1. A glass screen printing fixture, which can be installed on a screen printing support table for supporting and placing 3D glass, wherein the 3D glass specifically includes a plate surface and curved surfaces that are respectively connected to and interlocked with the four side walls of the plate surface, characterized in that, The glass screen printing fixture includes: a first base part (1) and a second base part (2) arranged adjacent to and connected to the first base part (1). The upper surface of the second base part (2) is higher than the upper surface of the first base part (1), and the upper surface of the second base part (2) and the upper surface of the first base part (1) are connected by a curved surface transition. The second body (2) is adjacent to the first body (1) and has a receiving groove (3) for receiving 3D glass. The bottom of the receiving groove (3) has a bearing surface (4) that can be adapted to fit the concave surface of the 3D glass. The second body (2) also has a slot (5) that communicates with the receiving groove (3) and faces the first body (1), so that when the 3D glass is placed on the bearing surface (4), the convex surface of the 3D glass is flush with the upper surface of the second body (2). The upper surface of the first seat part (1) is a horizontal plane, and the upper surface of the second seat part (2) and the bearing surface (4) are both inclined at the same angle to the horizontal plane, so that the end of the upper surface of the second seat part (2) and the bearing surface (4) near the first seat part (1) is higher than the end away from the first seat part (1); The 3D glass has a notch on its side. The bottom of the receiving groove (3) near the first seat (1) has a notch groove (6) that matches the notch of the 3D glass. A stop block (10) is provided on the bottom of the notch groove (6), so that when the 3D glass is placed on the bearing surface (4), the side wall of the stop block (10) abuts against the notch of the 3D glass, and the upper surface of the stop block (10) is aligned with the convex surface of the 3D glass.

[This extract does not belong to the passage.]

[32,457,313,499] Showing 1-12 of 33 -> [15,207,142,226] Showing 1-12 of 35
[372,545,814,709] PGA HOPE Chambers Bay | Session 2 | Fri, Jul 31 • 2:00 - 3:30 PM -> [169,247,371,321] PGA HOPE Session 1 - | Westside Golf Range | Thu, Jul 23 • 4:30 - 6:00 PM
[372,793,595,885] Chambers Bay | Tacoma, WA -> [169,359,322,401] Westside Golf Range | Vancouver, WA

2. The fixture according to claim 1, characterized in that, An annular groove (7) is provided on the inner bottom of the receiving tank (3) so that when the 3D glass is placed on the bearing surface (4), the end of the curved part of the 3D glass and the bottom surface of the annular groove (7) maintain a predetermined distance.

3. The fixture according to claim 2, characterized in that, The end of the 3D glass curved surface and the bottom surface of the annular groove (7) should maintain a distance of at least 0.20 mm.

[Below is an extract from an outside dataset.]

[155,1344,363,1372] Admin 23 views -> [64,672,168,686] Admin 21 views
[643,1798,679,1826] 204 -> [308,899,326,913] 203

4. The fixture according to claim 1, characterized in that, An auxiliary groove (8) is provided on the side of the second body part (2) away from the first body part (1). The auxiliary groove (8) is connected to and partially overlaps with the receiving groove (3). The bottom surface of the auxiliary groove (8) is lower than the bottom surface of the annular groove (7).

5. The fixture according to claim 1, characterized in that, The bearing surface (4) has several arrayed air intake holes (9), which are used to connect with the external negative pressure pipe.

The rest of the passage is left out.